◆ DATA PROVIDED

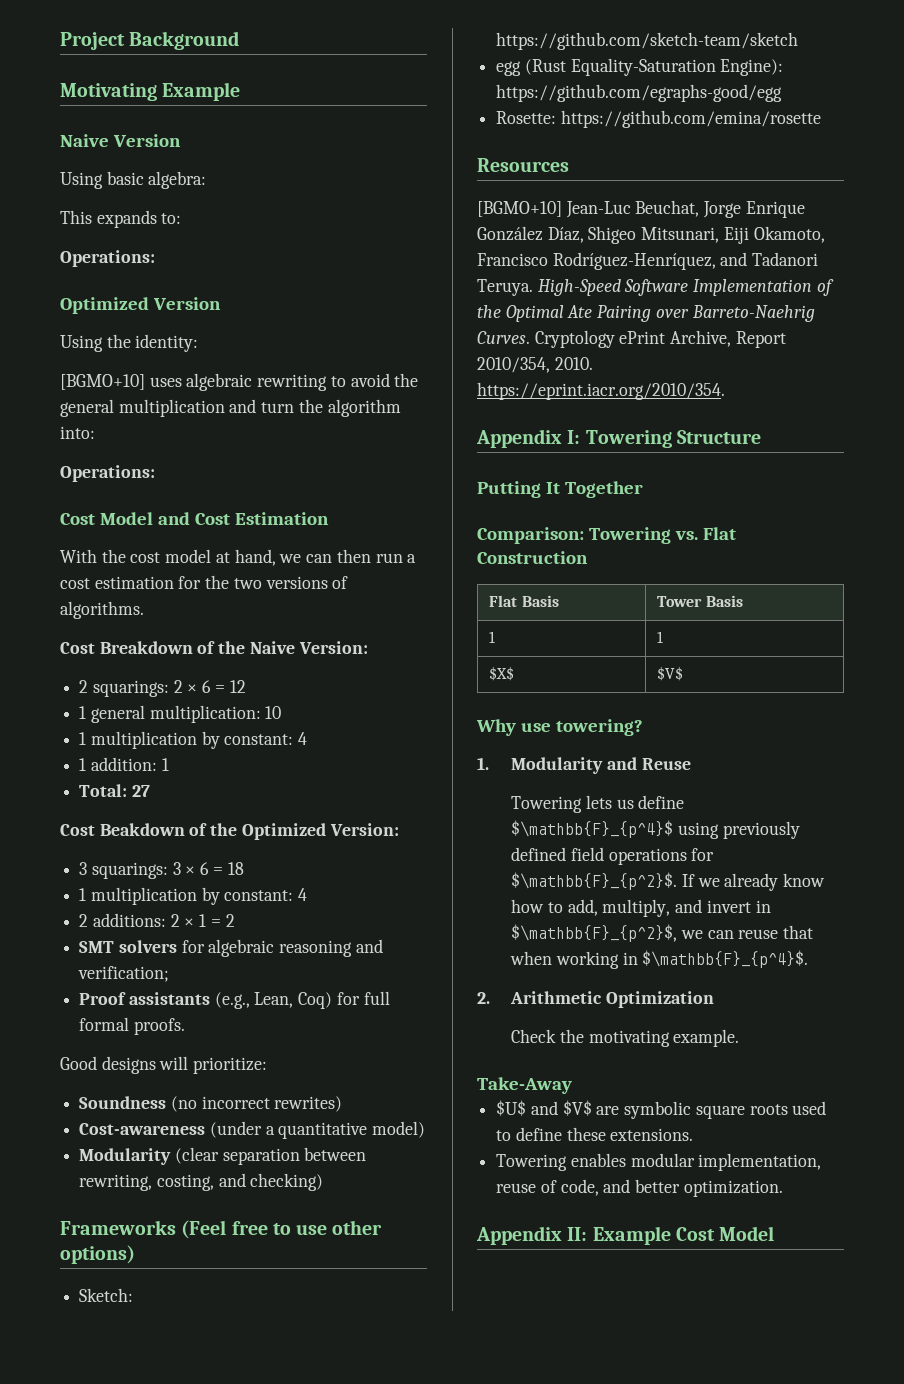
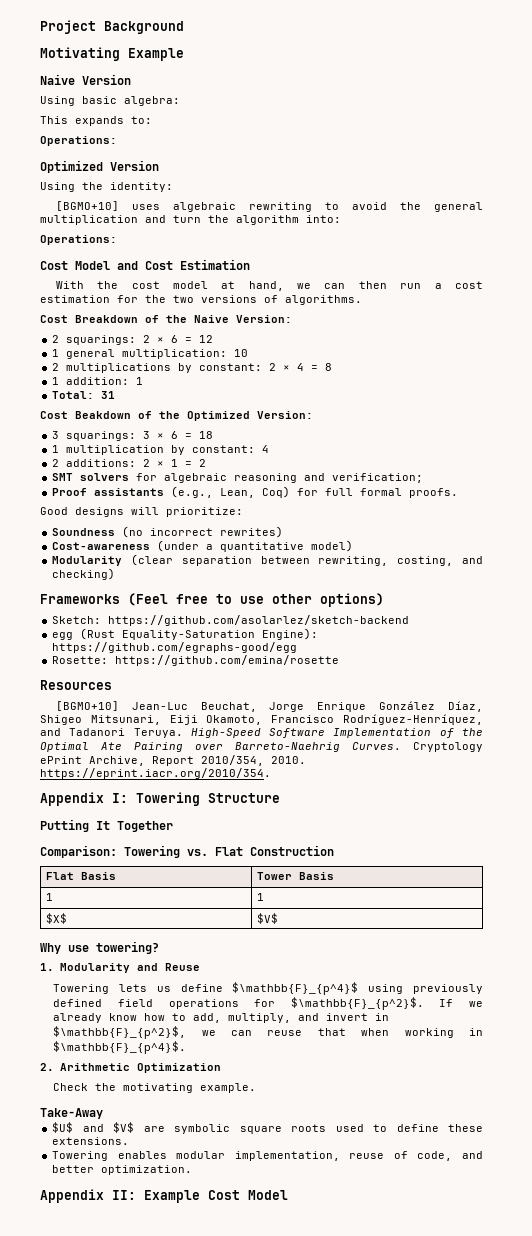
  1 general multiplication: 10
- 1 multiplication by constant: 4
+ 2 multiplications by constant: 2 × 4 = 8
- Total: 27
+ Total: 31
- Sketch: https://github.com/sketch-team/sketch
+ Sketch: https://github.com/asolarlez/sketch-backend

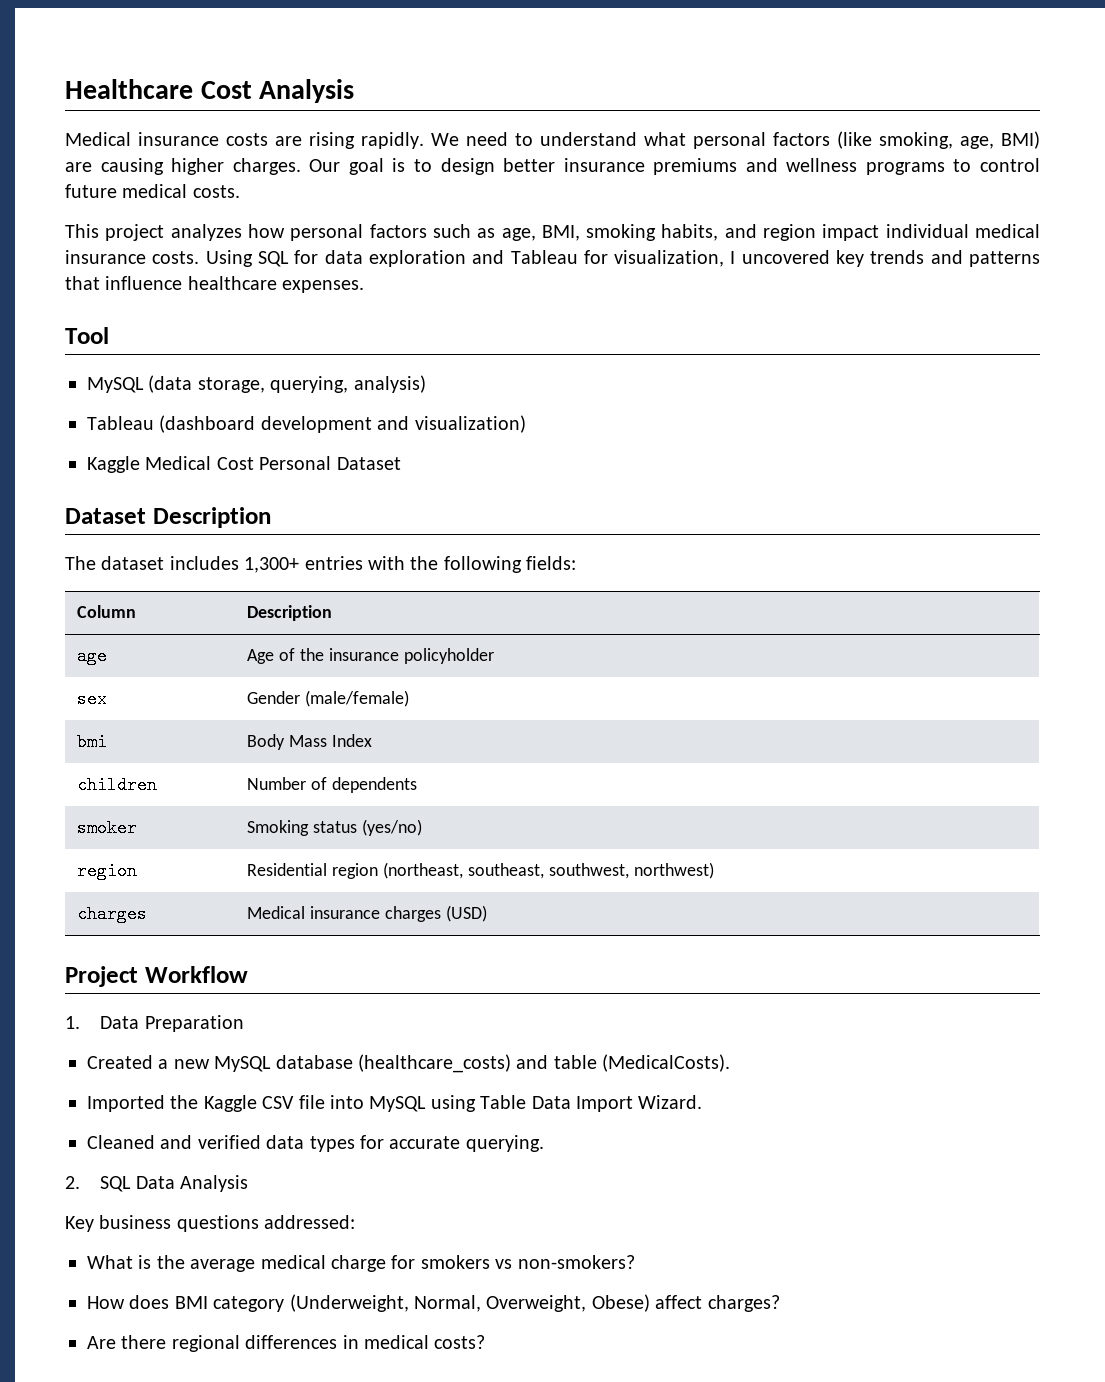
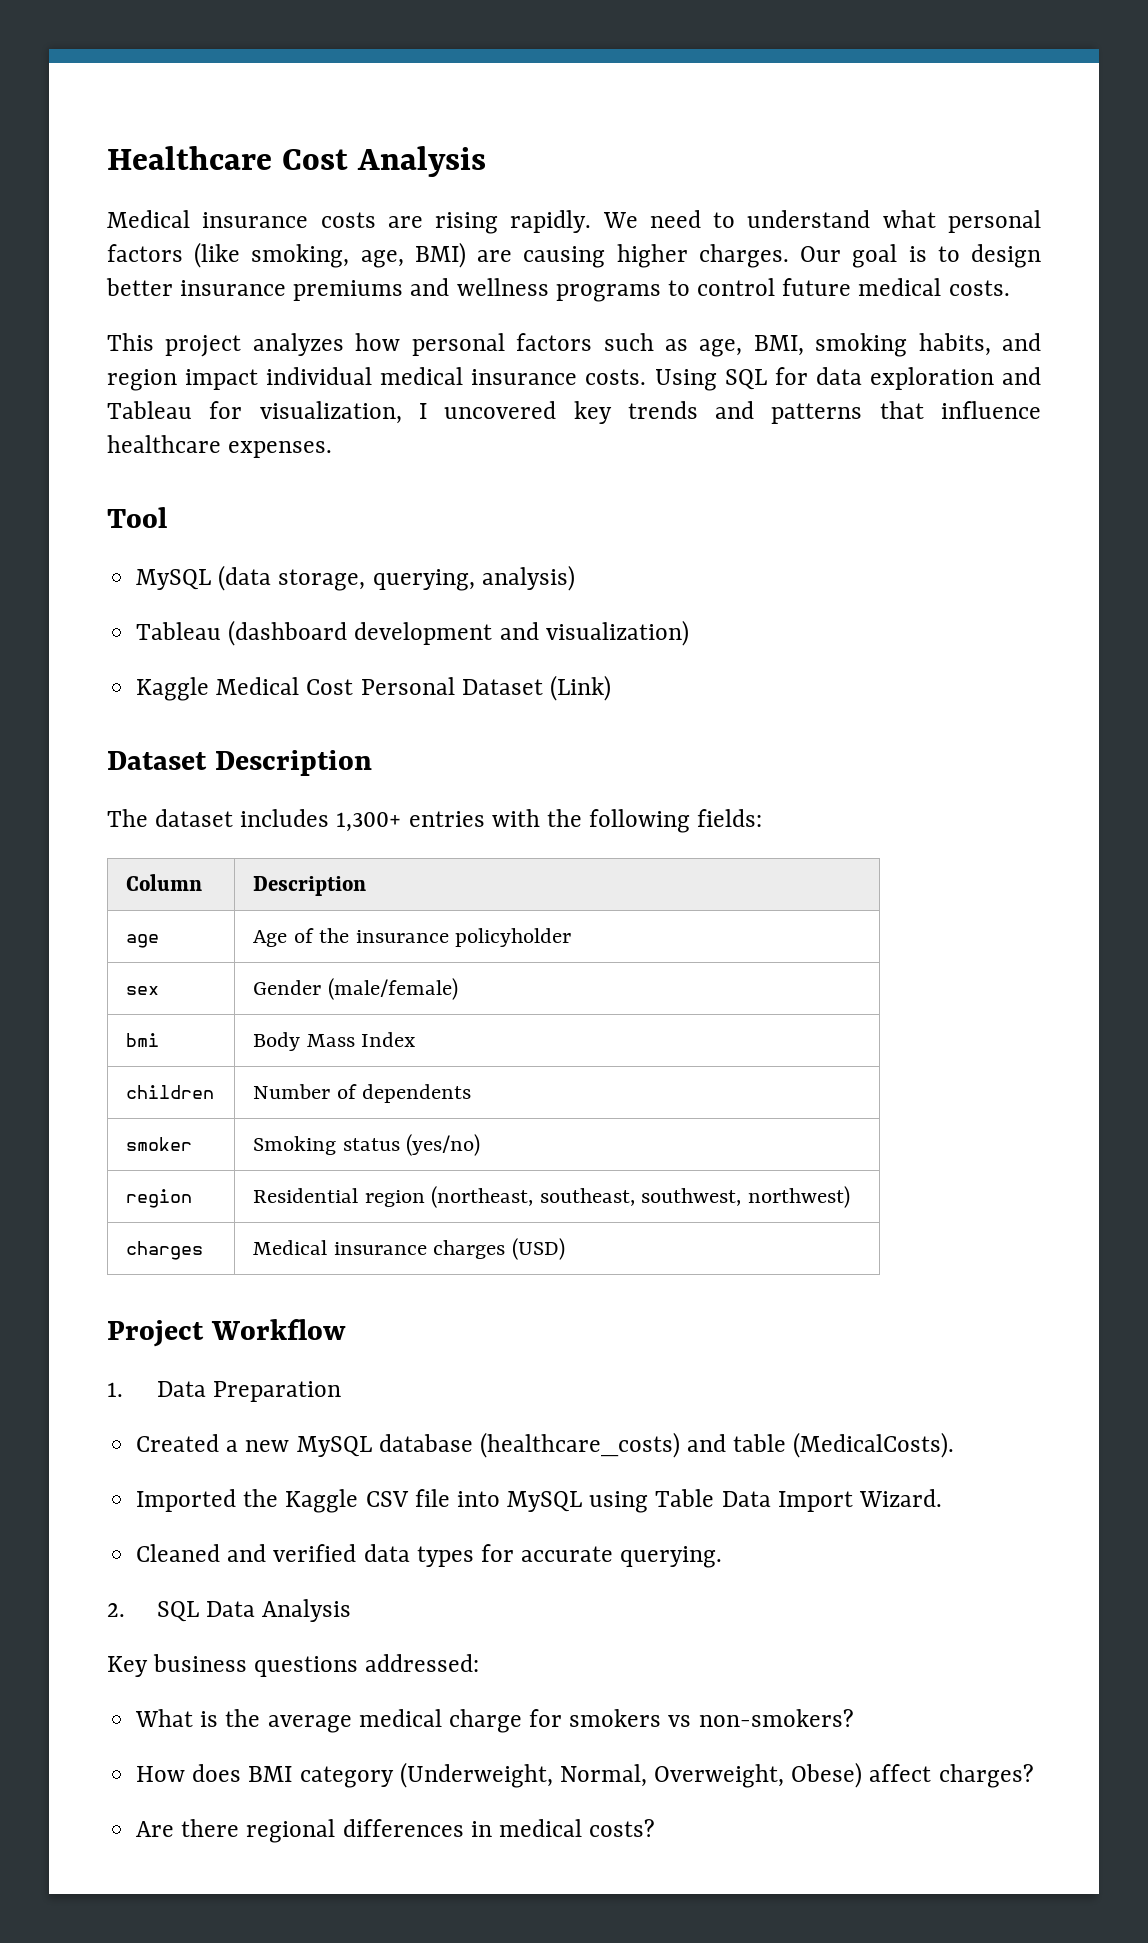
- Kaggle Medical Cost Personal Dataset
+ Kaggle Medical Cost Personal Dataset (Link)

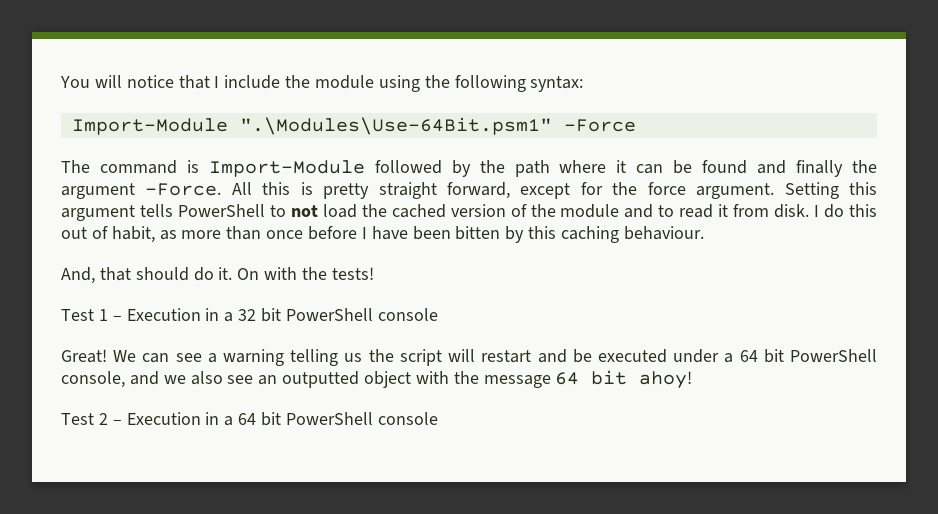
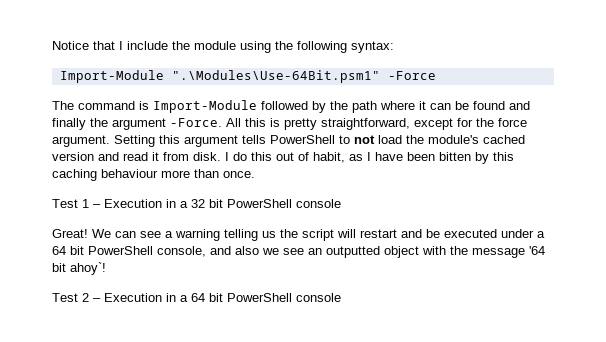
- You will notice that I include the module using the following syntax:
+ Notice that I include the module using the following syntax:
- All this is pretty straight forward, except for the force argument.
+ All this is pretty straightforward, except for the force argument.
- Setting this argument tells PowerShell to not load the cached version of the module and to read it from disk.
+ Setting this argument tells PowerShell to not load the module's cached version and read it from disk.
- I do this out of habit, as more than once before I have been bitten by this caching behaviour.
- And, that should do it. On with the tests!
+ I do this out of habit, as I have been bitten by this caching behaviour more than once.
- We can see a warning telling us the script will restart and be executed under a 64 bit PowerShell console, and we also see an outputted object with the message 64 bit ahoy!
+ We can see a warning telling us the script will restart and be executed under a 64 bit PowerShell console, and also we see an outputted object with the message '64 bit ahoy`!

◆ TASK DIRECTIONS
Pull out each line of the records holding the string "bitten".

◆ TASK SOLUTION
- I do this out of habit, as more than once before I have been bitten by this caching behaviour.
+ I do this out of habit, as I have been bitten by this caching behaviour more than once.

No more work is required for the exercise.